NASA announced the temporary closure of all visitor complexes at its field centers until further notice and asked all non-critical personnel to work from home if possible. Production and manufacturing of the Space Launch System at the Michoud Assembly Facility was halted, and further delays occurred for the James Webb Space Telescope, although work resumed on June 3, 2020.

The majority of Johnson Space Center personnel transitioned to telecommunicating, and mission-critical personnel on the International Space Station were ordered to reside in the mission control room until further notice. Station operations were relatively unaffected, but astronauts on new expeditions are subject to longer more stringent pre-flight quarantine.

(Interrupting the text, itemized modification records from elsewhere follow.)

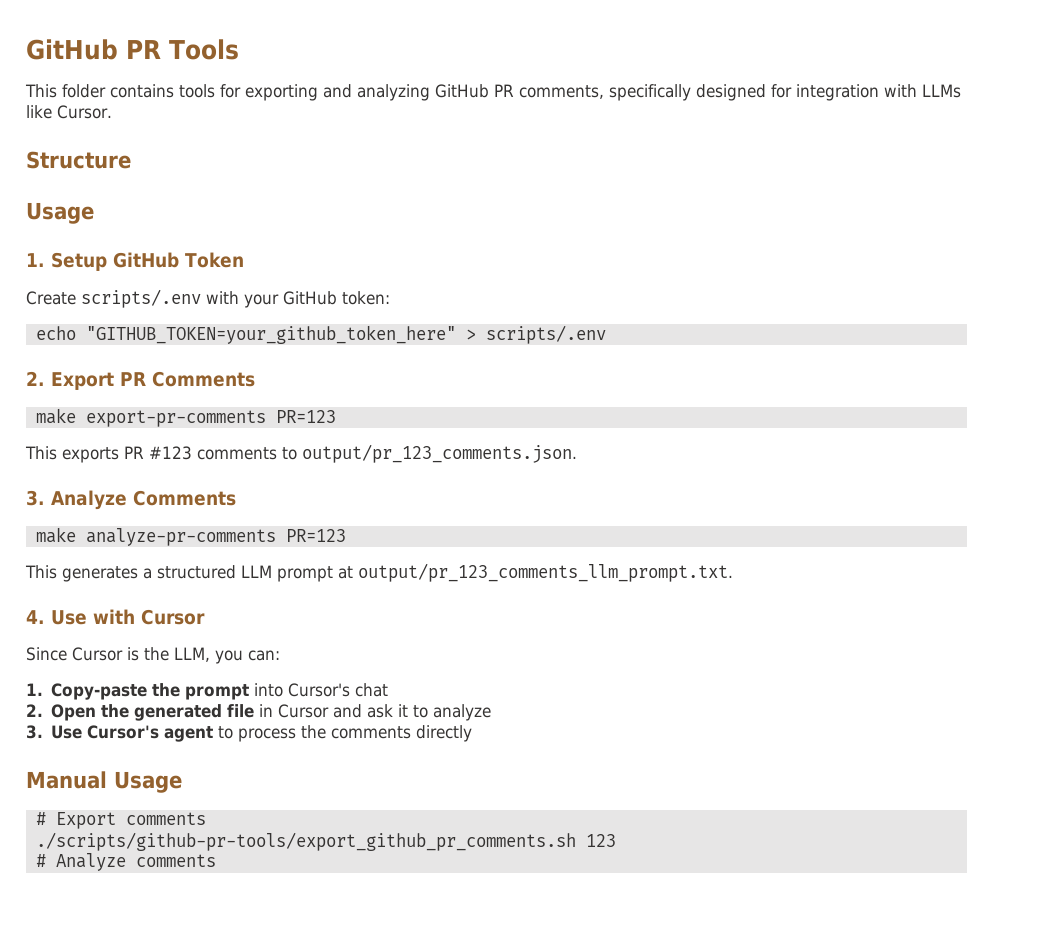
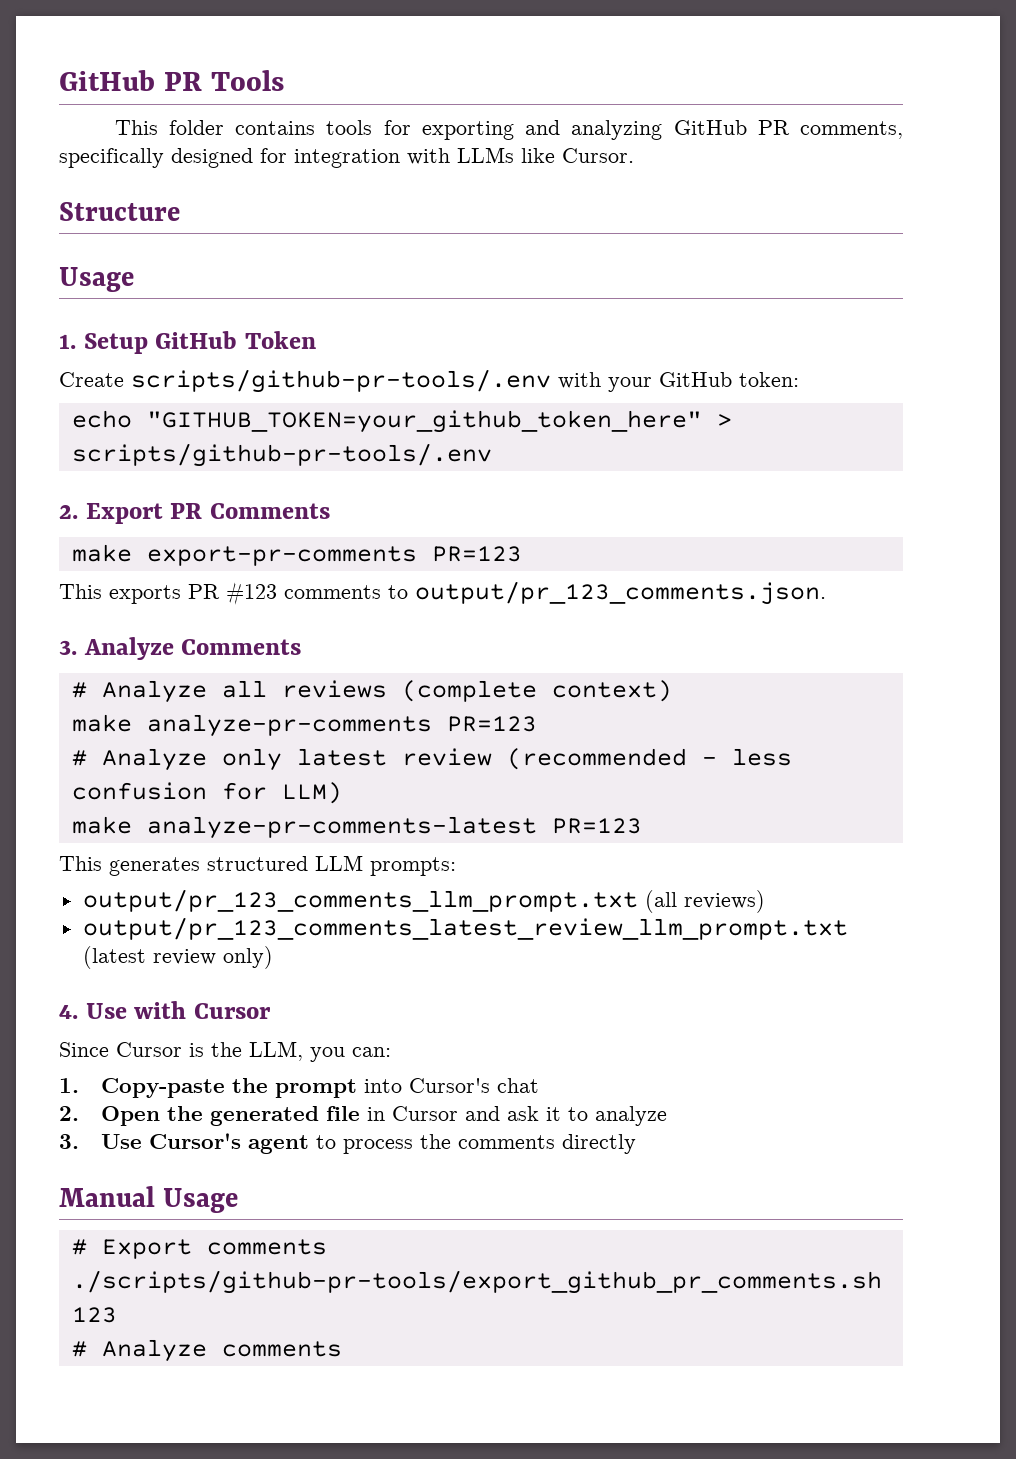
- Create scripts/.env with your GitHub token:
+ Create scripts/github-pr-tools/.env with your GitHub token:
- echo "GITHUB_TOKEN=your_github_token_here" > scripts/.env
+ echo "GITHUB_TOKEN=your_github_token_here" > scripts/github-pr-tools/.env
+ # Analyze all reviews (complete context)
  make analyze-pr-comments PR=123
+ # Analyze only latest review (recommended - less confusion for LLM)
+ make analyze-pr-comments-latest PR=123
- This generates a structured LLM prompt at output/pr_123_comments_llm_prompt.txt.
+ This generates structured LLM prompts:
+ output/pr_123_comments_llm_prompt.txt (all reviews)
+ output/pr_123_comments_latest_review_llm_prompt.txt (latest review only)

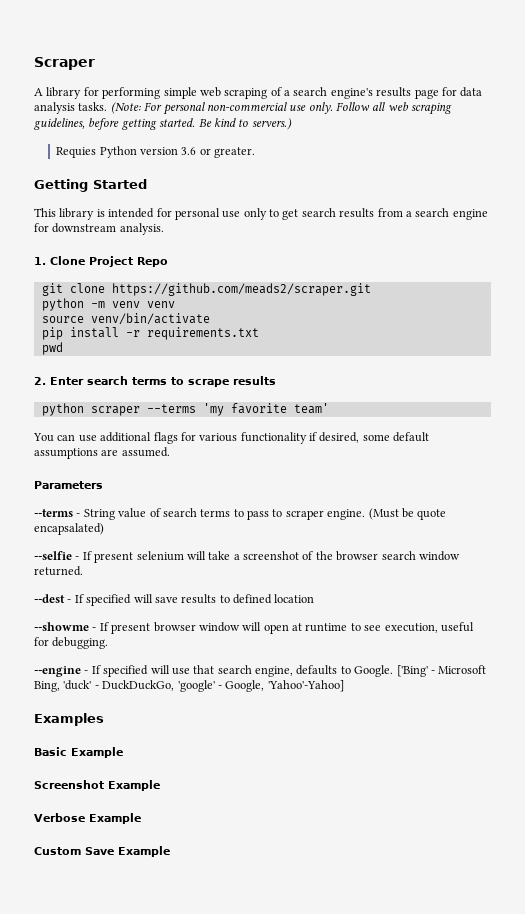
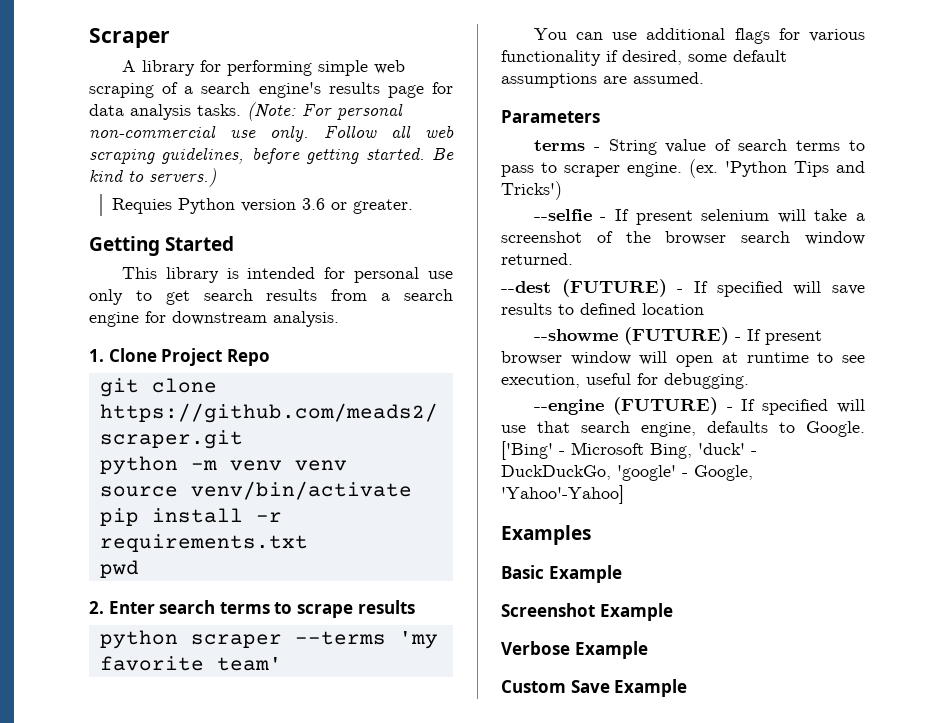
- --terms - String value of search terms to pass to scraper engine.
+ terms - String value of search terms to pass to scraper engine.
- (Must be quote encapsalated)
+ (ex. 'Python Tips and Tricks')
- --dest - If specified will save results to defined location
+ --dest (FUTURE) - If specified will save results to defined location
- --showme - If present browser window will open at runtime to see execution, useful for debugging.
+ --showme (FUTURE) - If present browser window will open at runtime to see execution, useful for debugging.
- --engine - If specified will use that search engine, defaults to Google.
+ --engine (FUTURE) - If specified will use that search engine, defaults to Google.

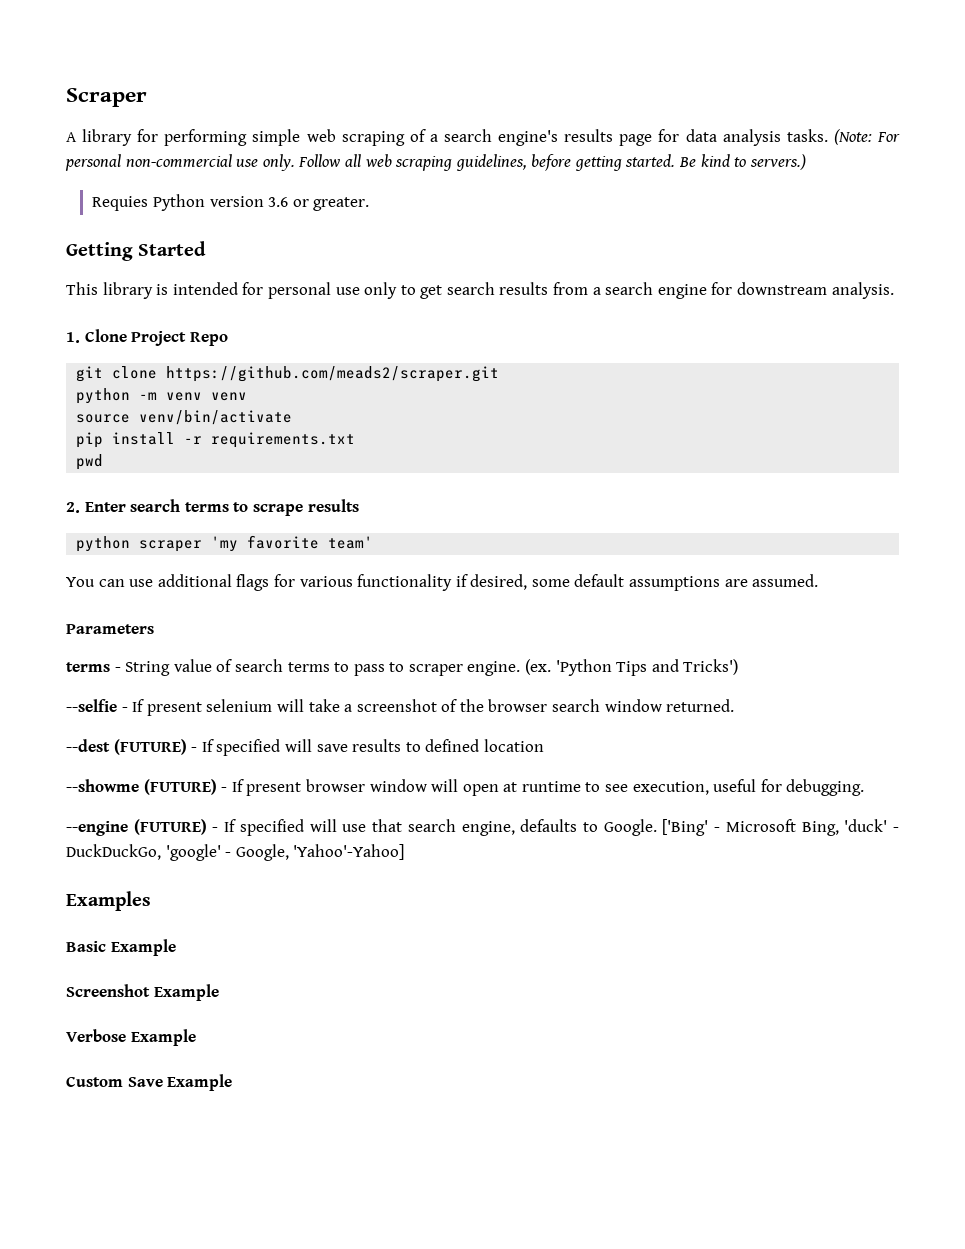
- python scraper --terms 'my favorite team'
+ python scraper 'my favorite team'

NASA's emergency response framework varied based on local virus cases around its agency's field centers. As of March 24, 2020, the following space centers had moved to Stage 4.

- Glenn Research Center in Ohio
- Plum Brook Station in Ohio
- Armstrong Flight Research Center in California
- Wallops Flight Facility in Virginia
- Goddard Institute for Space Studies in New York
- Goddard Space Flight Center in Maryland, which also reported its first COVID-19 positive employee case.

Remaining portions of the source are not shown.